Cooper made it clear, circa 1983-84, that he had envisioned the 10mm to be the much needed middle-bore cartridge that would impart superior penetration against intermediate barriers and have "longer[er]-range striking power" than the .45acp for military use on the battlefield. The platform was to be the Bren Ten pistol. That was the prime reason Cooper wanted to keep Norma's 10mm ammo restricted to a "combat load" topped with a 200gn projectile in the form of a jacketed truncated cone (JTC). Carrillo details the very sharp and serious disagreement between Cooper and Dornaus and Dixon over their subsequent decision to expand the 10mm ammo line-up to a lighter-weight 170gn JHP for police and civilian use. Cooper was looking at the 10mm from a military prospective, whereas D&D were looking at it from a marketing prospective, particularly to cops and civilian shooters. In their eyes, there were no guarantees with military contracts. Cooper had hoped to see a military contract of some type to accelerate and fund wider production of the BT (hence, as enticement, "Special Forces" variants were built, essentially a 4.25" Commander-sized BT).

Quote:
The .40 S&W is closer to being the realization of the original goal, than is a full-power 10.
Not the FBI-Lite of 180gns @ 980fps.

Well before Cooper had Norma tweak up that final 10mm load, the old Cooper standard from the middle 1970s had consistently been: a .40-caliber slug of 200gns with a m.v. of at least 1000fps.

The FBI-Lite formula, which ammo-makers transferred directly from Federal's down-loaded 10mm for the Bureau to the first generation of commercial .40S&W ammo, is actually closer to some of the early .40G&A 180gn experiential loads.

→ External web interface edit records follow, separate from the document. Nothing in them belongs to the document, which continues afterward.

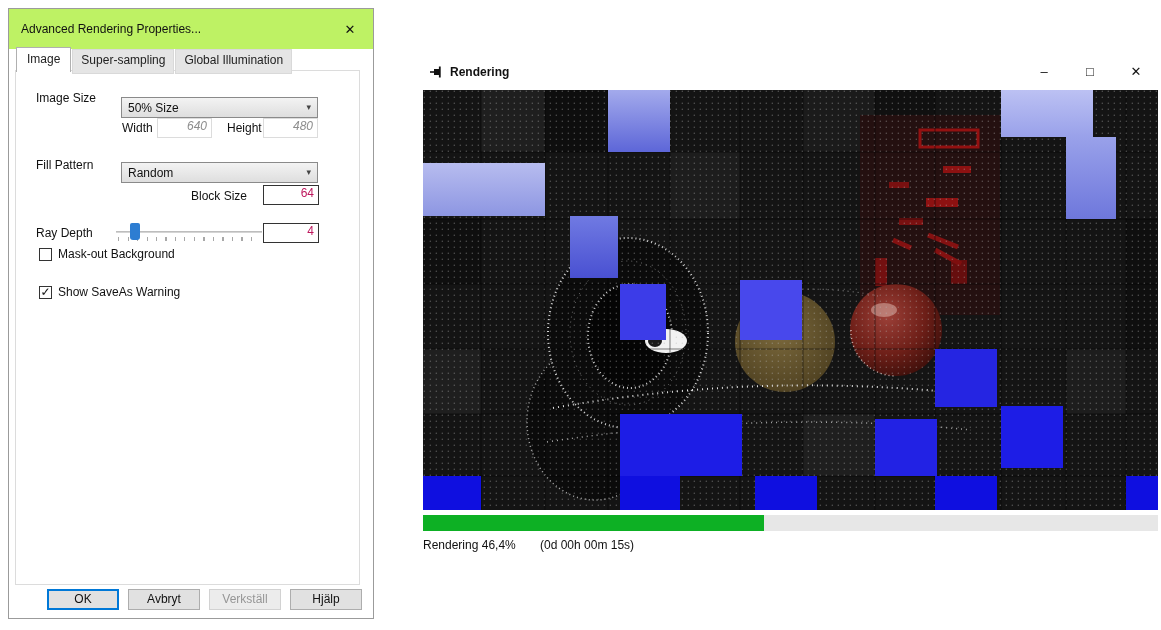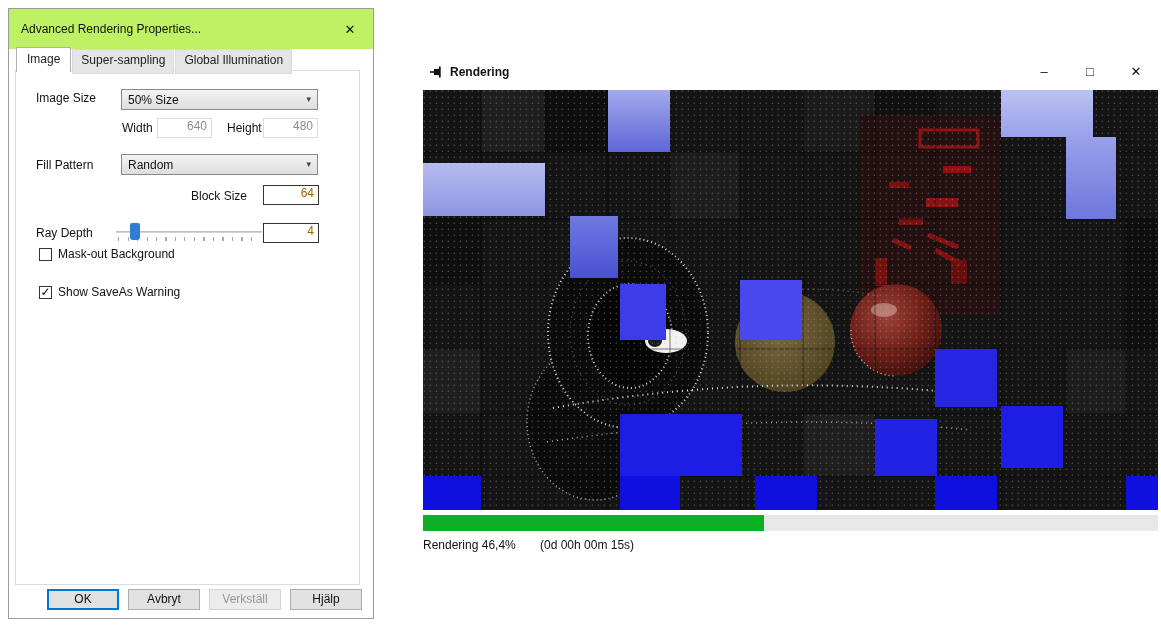"50% Size" .combo { margin-top: none -> 8px }
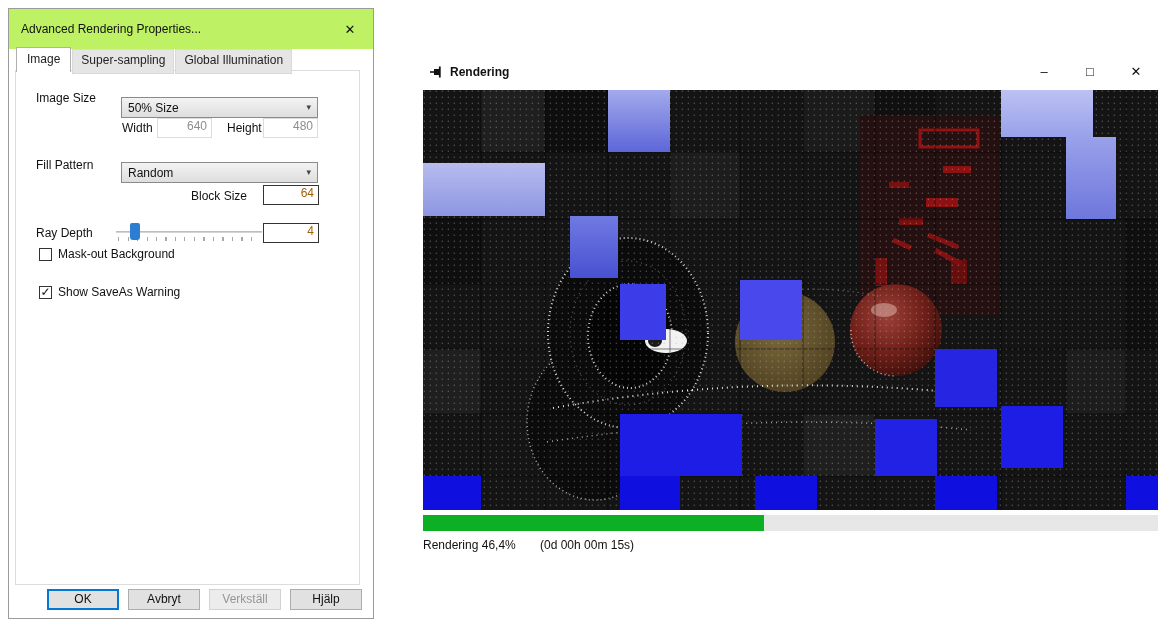"640" .txt.dim { font-style: none -> italic }
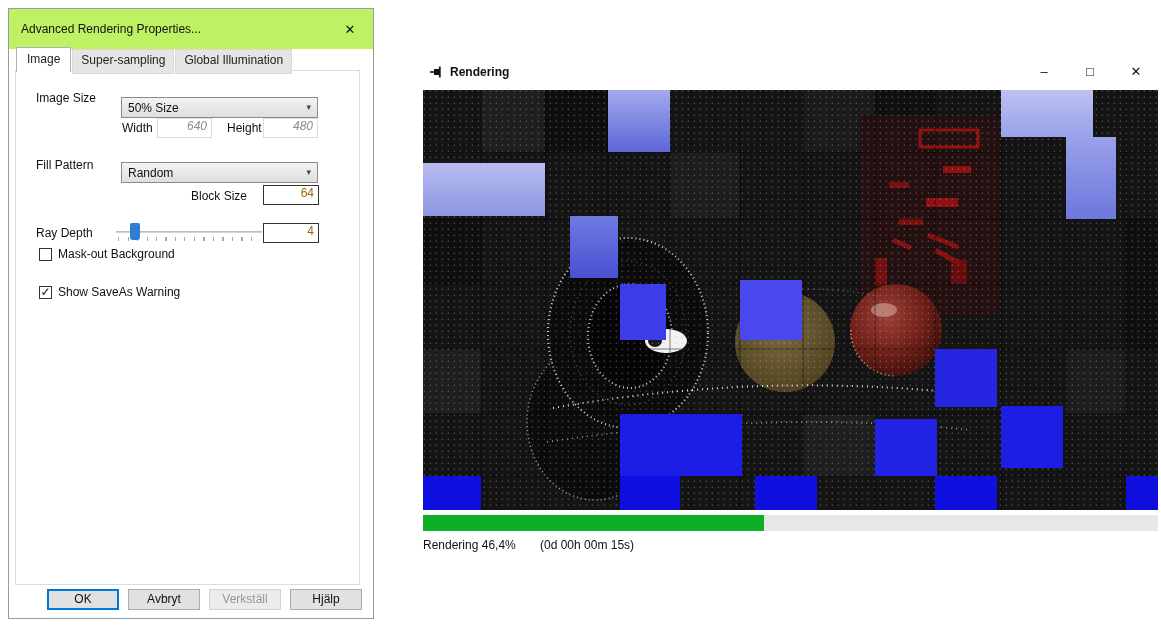"64" .txt.dark { color: #a16207 -> #be185d }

It wasn't until the mid-2000s that DT, using special hybrid powders not available in the 1980s, produced a .40S&W load using a 200gn Hornady XTP with a m.v. of 1050fps/490fpe. That load satisfies the old Cooper standard from the '70s. Before that, no commercial ammo-maker made a 200gn .40 S&W load due to the KABOOM! risk.

ETA: currently, DT offers the Nosler 200gn JHP in .40S&W, still @ 1050fps, rather than Hornady's 200gn XTP.